Anson-Chan-HK / DSCI-100-2023S1-4-PROJECT

DSCI 100 group 4 project (Summer 2023 semester 1)
MIT License
0 stars 0 forks source link

Group Project #2

Open Anson-Chan-HK opened 1 year ago

Anson-Chan-HK commented 1 year ago

Hi all,

I believe instead of doing everything all over again, we could duplicate a file from our proposal and rename the new file 'actual_project' and edit on that.
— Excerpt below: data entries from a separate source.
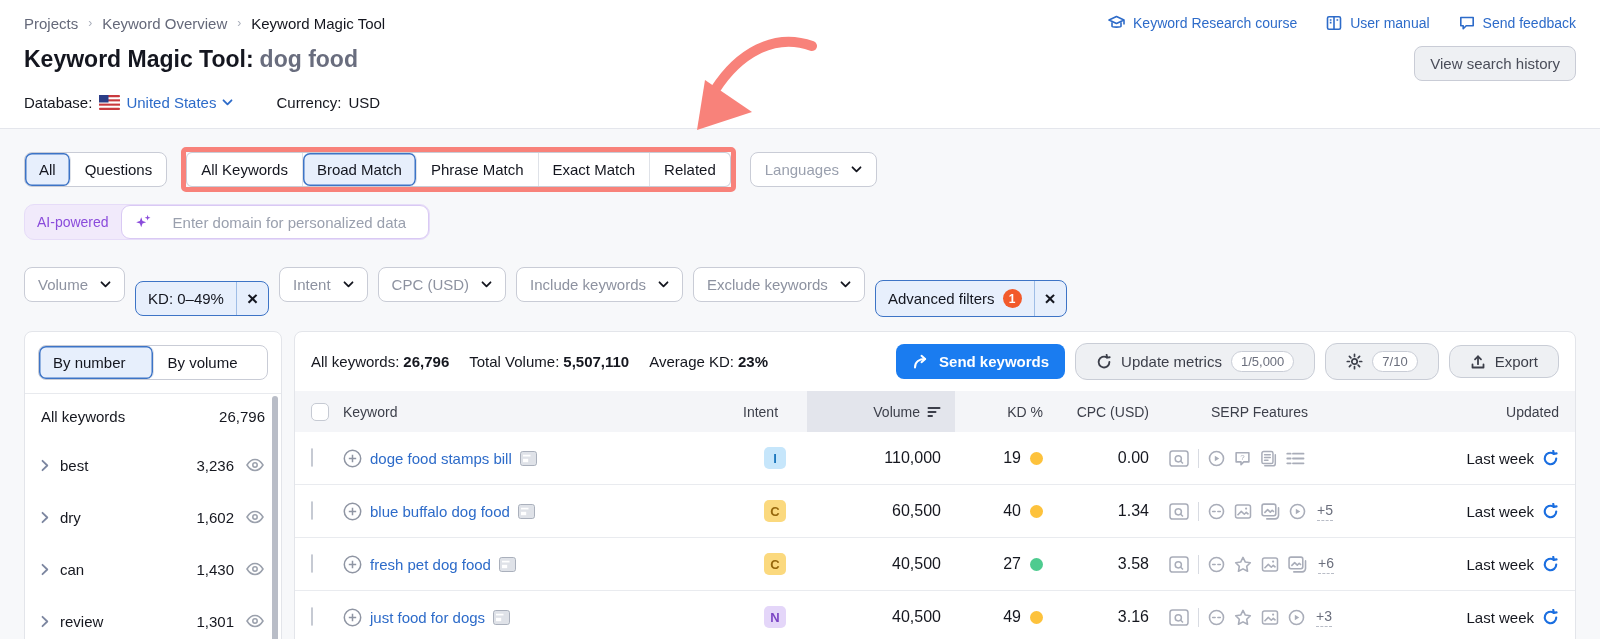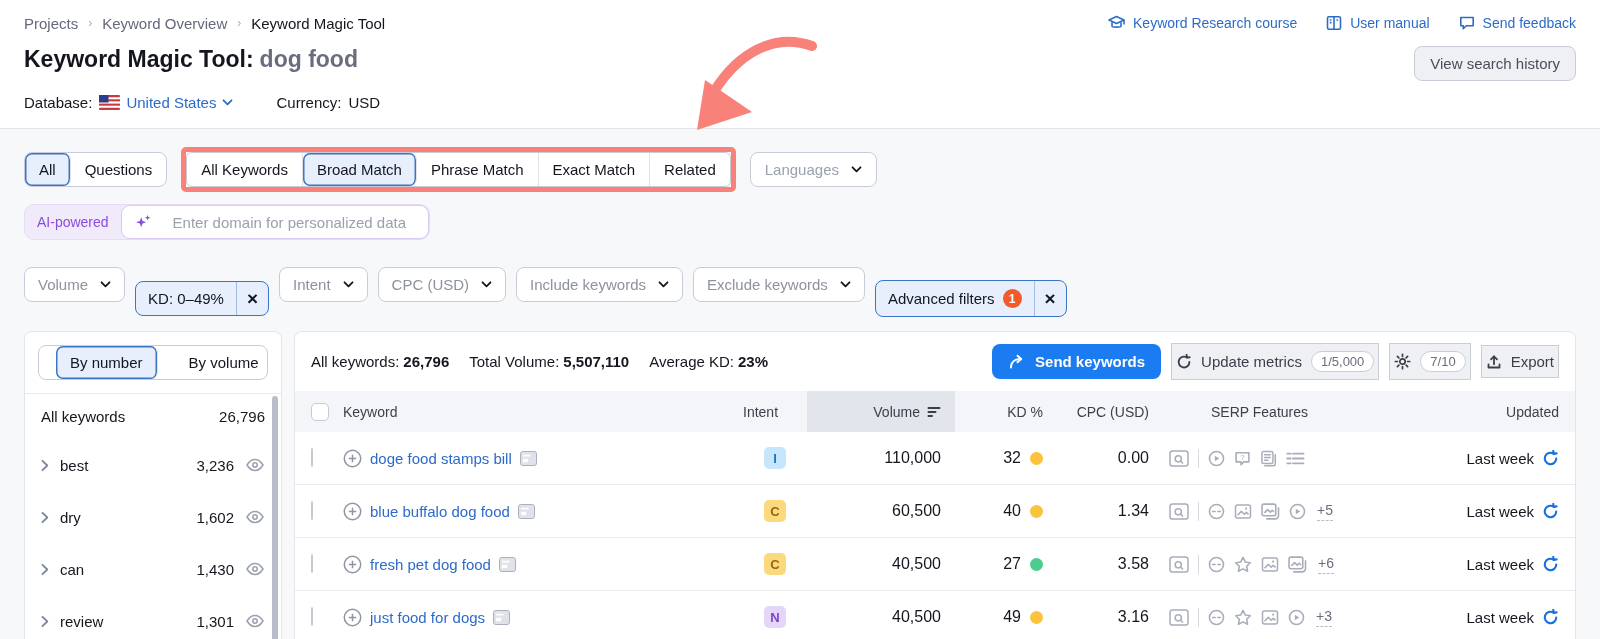--- a/index.html
+++ b/index.html
@@ -65,7 +65,7 @@
   .sidebar { width:258px; position:relative; }
   .sb-tabs { margin:13px; }
   .sb-tabs .seg { width:100%; }
-  .sb-tabs .seg-item { flex:1; text-align:left;margin-left:17px; }
+  .sb-tabs .seg-item { flex:1; text-align:left; }
   .sb-allrow { display:flex; align-items:center; padding:0 16px; height:46px; font-size:15px;
                border-top:1px solid #e8eaee; }
   .sb-allrow .cnt { margin-left:auto; }

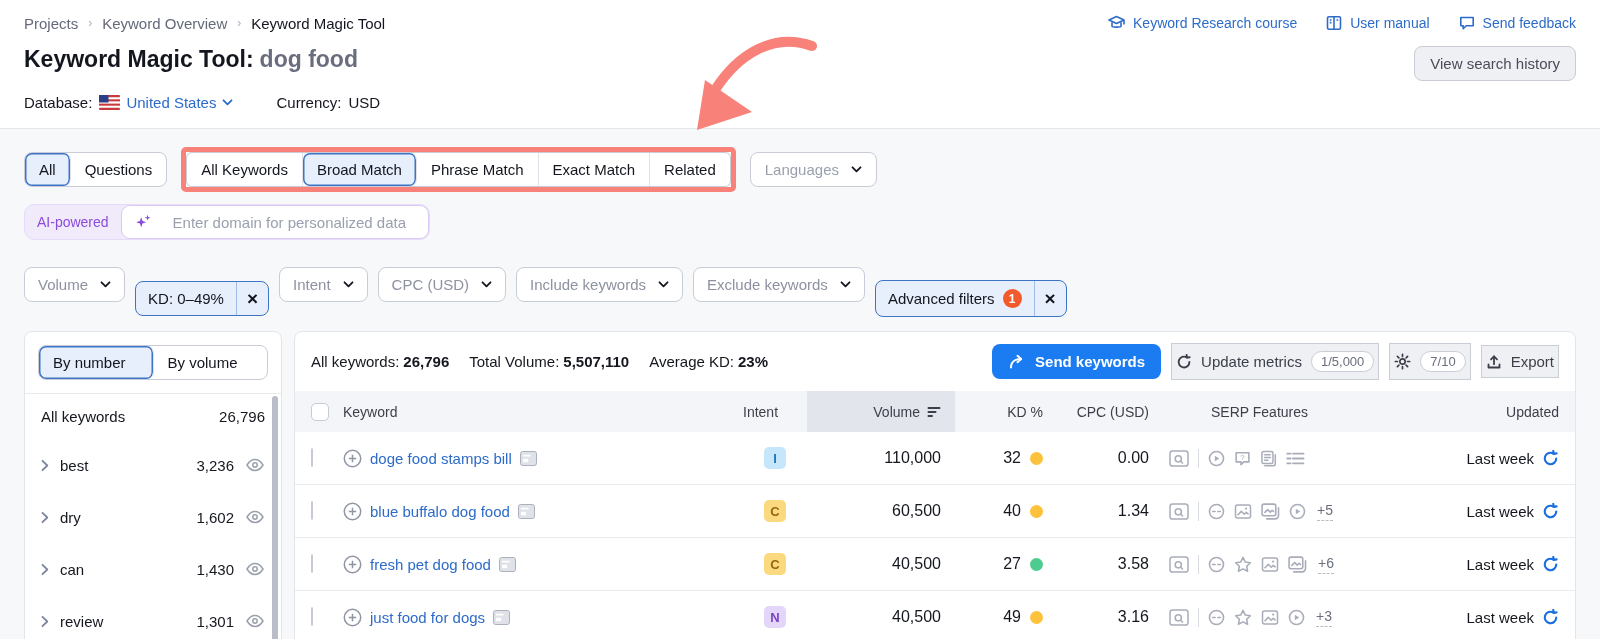--- a/index.html
+++ b/index.html
@@ -81,7 +81,7 @@
   .btn-primary { display:flex; align-items:center; gap:9px; background:#1a7cf0; color:#fff; font-weight:700;
                  border:none; border-radius:8px; padding:9px 16px; font-size:15px; cursor:pointer; font-family:Liberation Sans, sans-serif;margin-left:16px; }
   .btn-gray { display:flex; align-items:center; gap:9px; background:#eef0f3; border:1px solid #c9cdd6;
-              color:#3c3f4a; border-radius:0; padding:7px 4px; font-size:15px; cursor:pointer; font-family:inherit;text-align:center; }
+              color:#3c3f4a; border-radius:12px; padding:7px 20px; font-size:15px; cursor:pointer; font-family:inherit;text-align:center; }
   .quota { background:#fff; border:1px solid #c9cdd6; border-radius:999px; padding:2px 9px; font-size:13px; color:#6b6f7d; }
 
   .grid { display:grid; grid-template-columns:48px 1fr 64px 148px 96px 118px 250px 156px; align-items:center; }

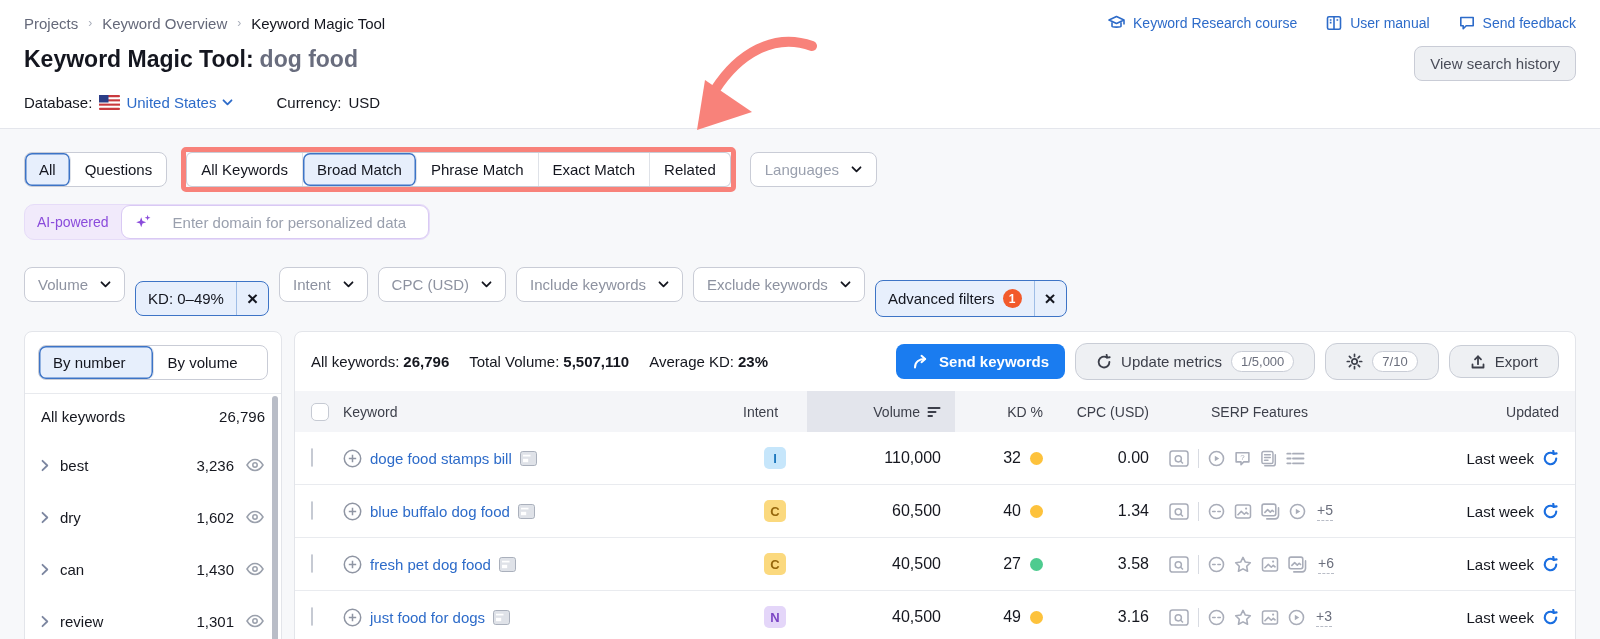--- a/index.html
+++ b/index.html
@@ -468,7 +468,7 @@
             </div>
           <div class="vol-cell">110,000</div>
           <div class="kd-cell">
-              <span>32</span>
+              <span>19</span>
                <span class="kd-dot" style="background: rgb(253, 194, 60);"></span>
             </div>
           <div class="cpc-cell">0.00</div>

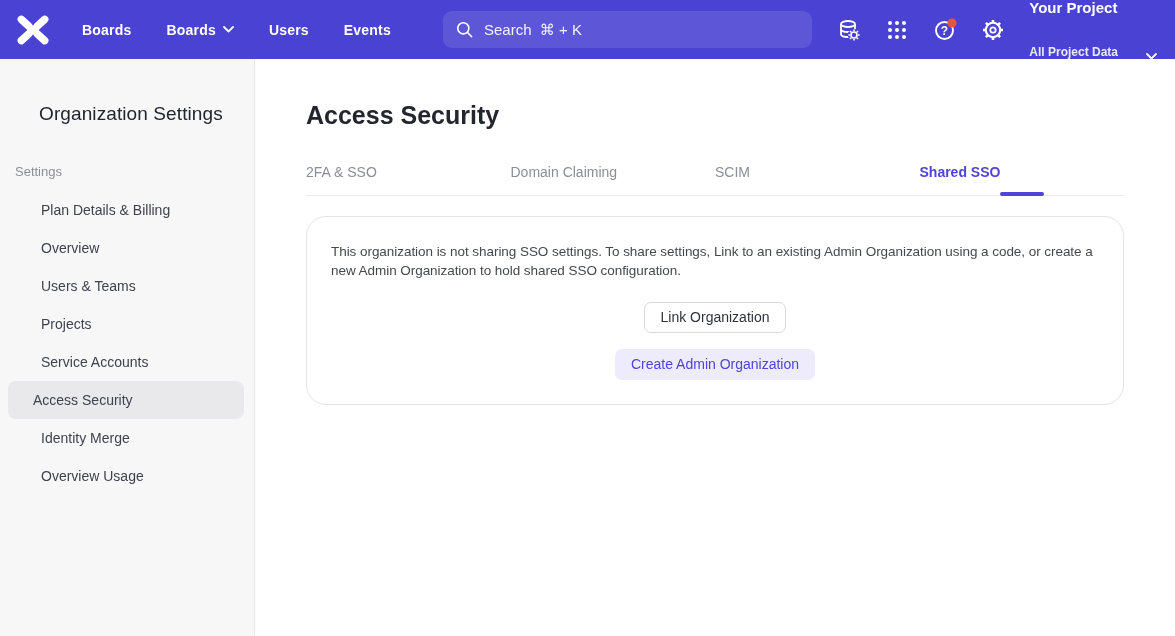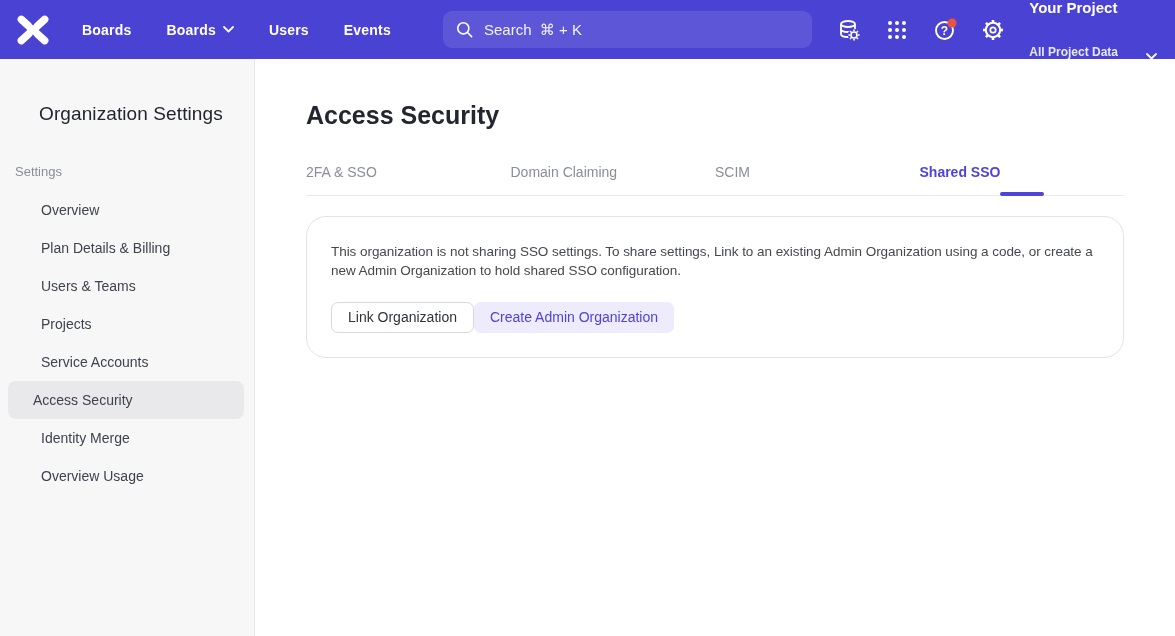--- a/index.html
+++ b/index.html
@@ -179,8 +179,8 @@
     <h1 class="side-title">Organization Settings</h1>
     <div class="side-section">Settings</div>
     <nav class="side-list">
+      <div class="side-item">Plan Details &amp; Billing</div>
       <div class="side-item">Overview</div>
-      <div class="side-item">Plan Details &amp; Billing</div>
       <div class="side-item">Users &amp; Teams</div>
       <div class="side-item">Projects</div>
       <div class="side-item">Service Accounts</div>

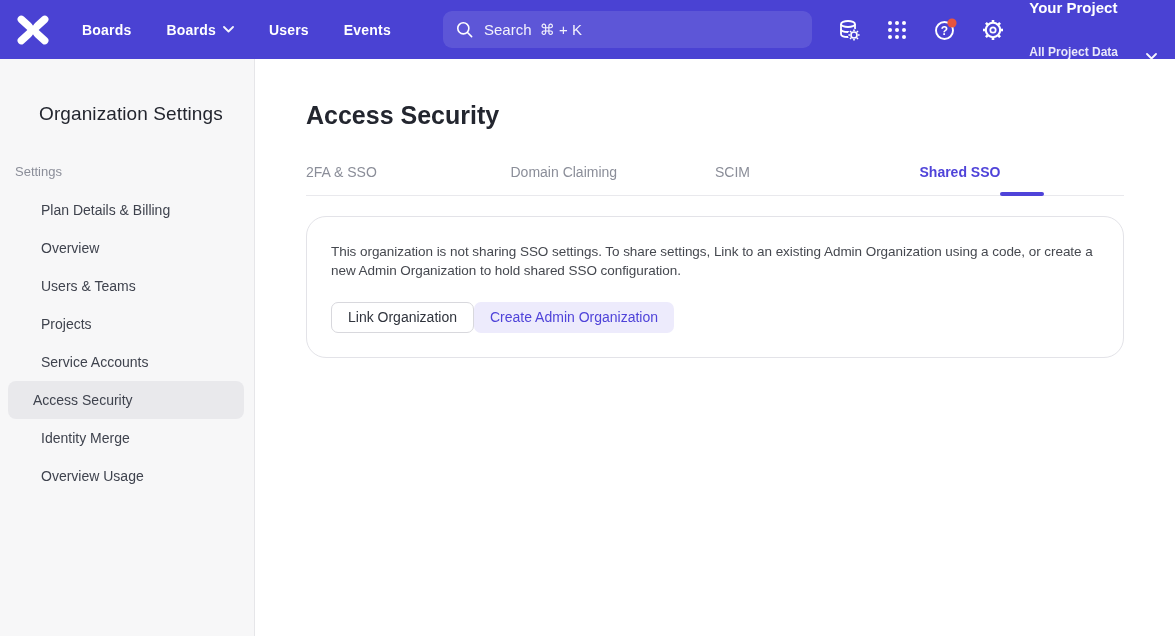--- a/index.html
+++ b/index.html
@@ -68,7 +68,7 @@
   .btn-outline { margin-top:22px; background:#fff; border:1px solid #d8d8dd;
     color:#2f333c; }
   .btn-soft { margin-top:16px; background:#edebfc; border:none; color:#4f43d9; }
-  .btn-col { display:flex; flex-direction:row; align-items:flex-end; }
+  .btn-col { display:flex; flex-direction:column; align-items:center; }
 </style>
 </head>
 <body>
Also I would list below some of the things we should add to our project, no one has to do anything until after our midterms, I am just writing so I do not forget what we should do:

1) Add visualisation that includes standardized variables of the training set 2) Modify our workflow since it is not working currently 3) Use arrange and slice to choose the new optimal K value 4) Graph accuracy vs K and the confusion matrix 5) a brand model specification with new K value 6) Perform classification for the full training set by creating new workflow 7) Prediction on test set (use the predict and bind_cols function) 8) Graph our results and the confusion matrix 9) Check the accuracy of our results 10) Conclude what the model tells us (e.g., correlation, which variable predict better), what it implies 11) Explain what we could have done better 12) Add written descriptions on what we are doing

*Remarks: We should also review our methods session on how to choose K (we should also look at other conditions like whether there are dramatic decreases in estimated accuracy for nearby values of K to maintain consistency)

Anson-Chan-HK commented 1 year ago

Also, I'll ask the TAs if the step of balancing is needed in steps of data preprocessing, and we should also cosult the TAs in their office hours soon.